→ ACTIVITY
Using the records below, transcribe word for word the stretch from the line that contains "[610,547,627,557] 15 -> [742,500,757,510] 13" through the line that contains "[53,936,165,947] We assume", both end lines included, and nothing else.

(GIVEN INFORMATION begins)

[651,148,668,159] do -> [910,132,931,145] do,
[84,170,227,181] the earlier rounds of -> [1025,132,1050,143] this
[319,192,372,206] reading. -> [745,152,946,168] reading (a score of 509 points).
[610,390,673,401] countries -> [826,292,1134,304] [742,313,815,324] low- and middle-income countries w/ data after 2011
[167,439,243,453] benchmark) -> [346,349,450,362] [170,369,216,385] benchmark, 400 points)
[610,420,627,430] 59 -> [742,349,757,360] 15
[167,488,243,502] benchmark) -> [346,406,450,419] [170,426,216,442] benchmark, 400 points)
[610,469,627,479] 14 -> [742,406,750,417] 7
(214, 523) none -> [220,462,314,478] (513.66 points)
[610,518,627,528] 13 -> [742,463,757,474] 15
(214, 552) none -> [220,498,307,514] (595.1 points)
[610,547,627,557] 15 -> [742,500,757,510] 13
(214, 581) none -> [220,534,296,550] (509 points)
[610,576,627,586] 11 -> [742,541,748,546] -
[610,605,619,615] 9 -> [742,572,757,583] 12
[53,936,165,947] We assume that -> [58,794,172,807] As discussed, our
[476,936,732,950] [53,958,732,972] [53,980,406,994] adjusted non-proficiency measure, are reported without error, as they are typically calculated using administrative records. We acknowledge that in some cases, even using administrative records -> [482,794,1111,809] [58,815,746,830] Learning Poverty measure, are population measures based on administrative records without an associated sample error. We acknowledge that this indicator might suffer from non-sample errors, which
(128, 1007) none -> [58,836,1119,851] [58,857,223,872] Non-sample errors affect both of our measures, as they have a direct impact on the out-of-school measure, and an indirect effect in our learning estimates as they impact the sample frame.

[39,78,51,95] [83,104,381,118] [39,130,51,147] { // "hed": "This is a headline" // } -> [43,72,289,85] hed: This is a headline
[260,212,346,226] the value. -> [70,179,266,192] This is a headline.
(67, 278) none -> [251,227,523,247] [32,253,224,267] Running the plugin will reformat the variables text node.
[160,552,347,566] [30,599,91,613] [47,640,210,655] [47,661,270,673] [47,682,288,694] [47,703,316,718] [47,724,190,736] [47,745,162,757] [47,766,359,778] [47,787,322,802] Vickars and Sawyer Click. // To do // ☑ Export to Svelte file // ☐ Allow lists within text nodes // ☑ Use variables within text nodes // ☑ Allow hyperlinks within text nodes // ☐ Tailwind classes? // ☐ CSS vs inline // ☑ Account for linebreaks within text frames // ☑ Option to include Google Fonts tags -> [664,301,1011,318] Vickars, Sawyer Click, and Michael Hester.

(GIVEN INFORMATION ends)

→ PROBLEM SOLUTION
[610,547,627,557] 15 -> [742,500,757,510] 13
(214, 581) none -> [220,534,296,550] (509 points)
[610,576,627,586] 11 -> [742,541,748,546] -
[610,605,619,615] 9 -> [742,572,757,583] 12
[53,936,165,947] We assume that -> [58,794,172,807] As discussed, our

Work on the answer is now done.